Try it: Repeat, word for word, each of the records shown below, without their pictures.

Records supplied:
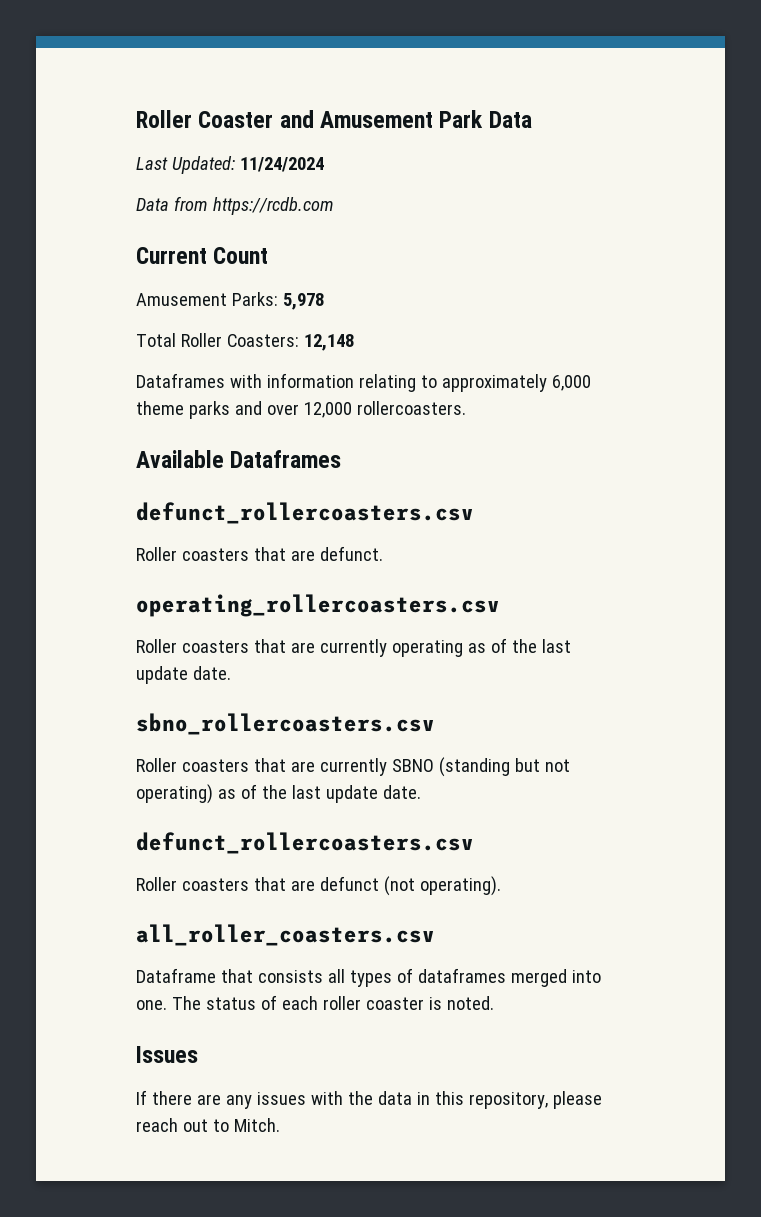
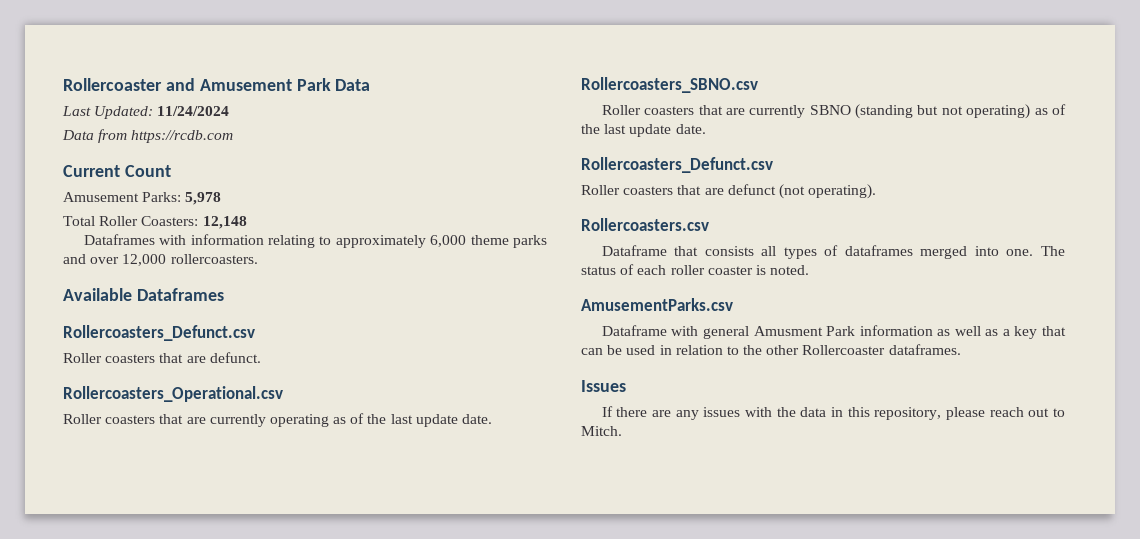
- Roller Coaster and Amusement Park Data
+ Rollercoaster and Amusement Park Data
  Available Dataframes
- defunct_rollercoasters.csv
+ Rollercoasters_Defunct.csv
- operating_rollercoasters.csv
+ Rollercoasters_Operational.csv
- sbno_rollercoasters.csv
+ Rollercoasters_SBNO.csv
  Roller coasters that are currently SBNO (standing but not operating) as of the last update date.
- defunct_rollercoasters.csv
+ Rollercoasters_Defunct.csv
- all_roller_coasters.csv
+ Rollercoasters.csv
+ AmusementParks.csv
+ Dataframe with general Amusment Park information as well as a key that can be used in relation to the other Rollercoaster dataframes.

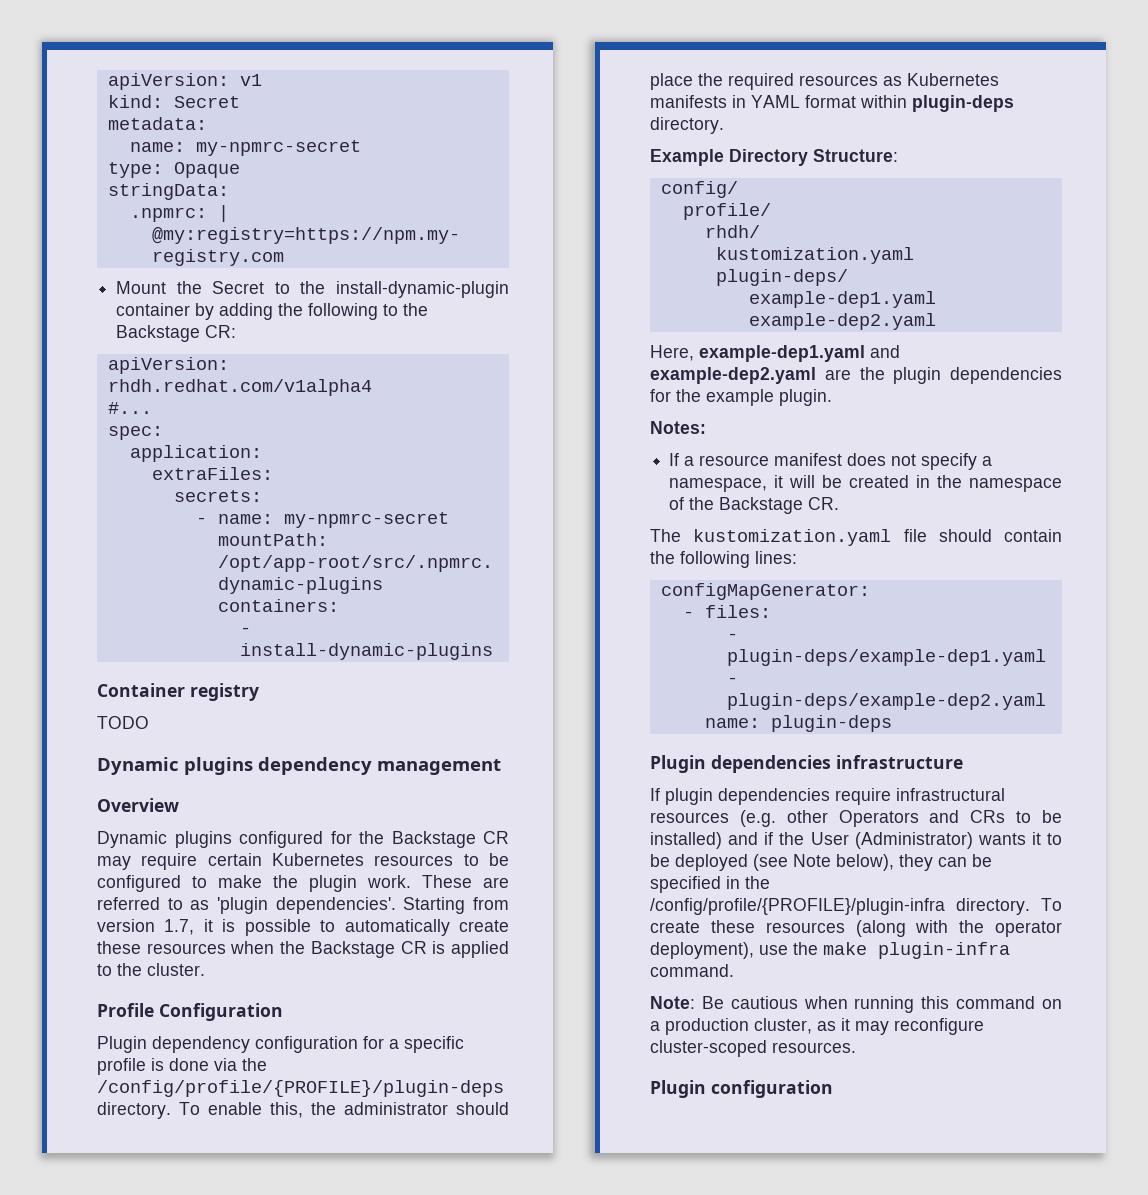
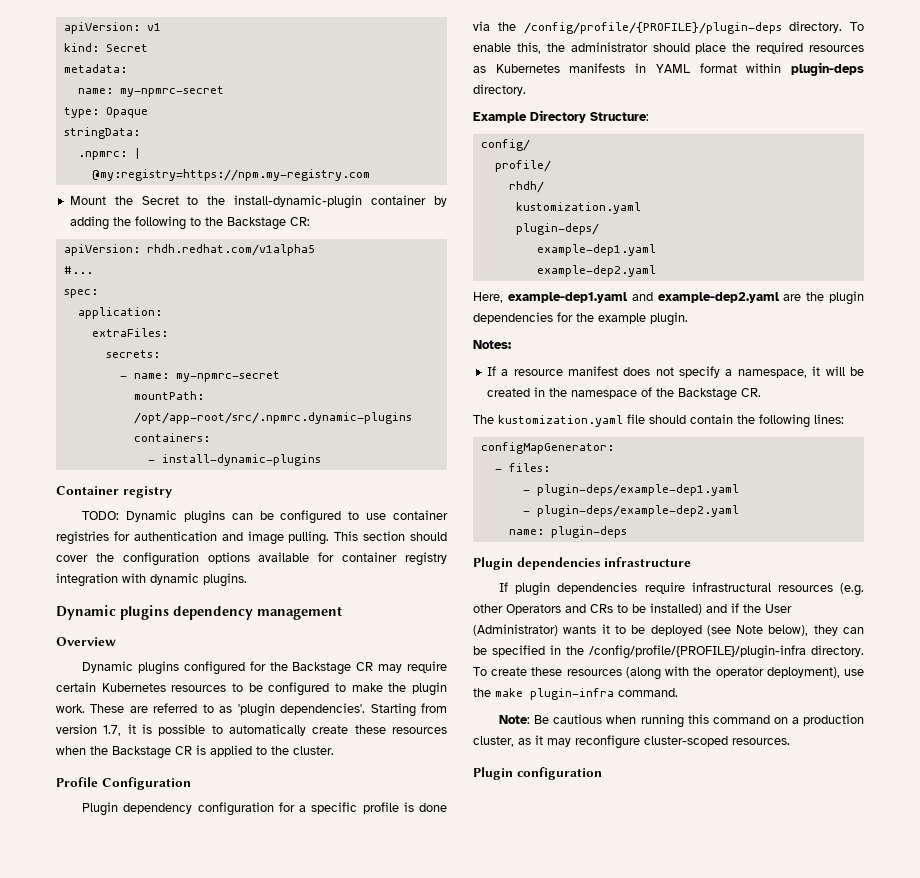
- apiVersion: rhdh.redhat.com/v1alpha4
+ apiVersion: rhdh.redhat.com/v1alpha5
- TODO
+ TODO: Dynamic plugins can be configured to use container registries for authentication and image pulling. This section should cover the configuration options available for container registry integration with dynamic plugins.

Problem solution:
- Roller Coaster and Amusement Park Data
+ Rollercoaster and Amusement Park Data
  Available Dataframes
- defunct_rollercoasters.csv
+ Rollercoasters_Defunct.csv
- operating_rollercoasters.csv
+ Rollercoasters_Operational.csv
- sbno_rollercoasters.csv
+ Rollercoasters_SBNO.csv
  Roller coasters that are currently SBNO (standing but not operating) as of the last update date.
- defunct_rollercoasters.csv
+ Rollercoasters_Defunct.csv
- all_roller_coasters.csv
+ Rollercoasters.csv
+ AmusementParks.csv
+ Dataframe with general Amusment Park information as well as a key that can be used in relation to the other Rollercoaster dataframes.

- apiVersion: rhdh.redhat.com/v1alpha4
+ apiVersion: rhdh.redhat.com/v1alpha5
- TODO
+ TODO: Dynamic plugins can be configured to use container registries for authentication and image pulling. This section should cover the configuration options available for container registry integration with dynamic plugins.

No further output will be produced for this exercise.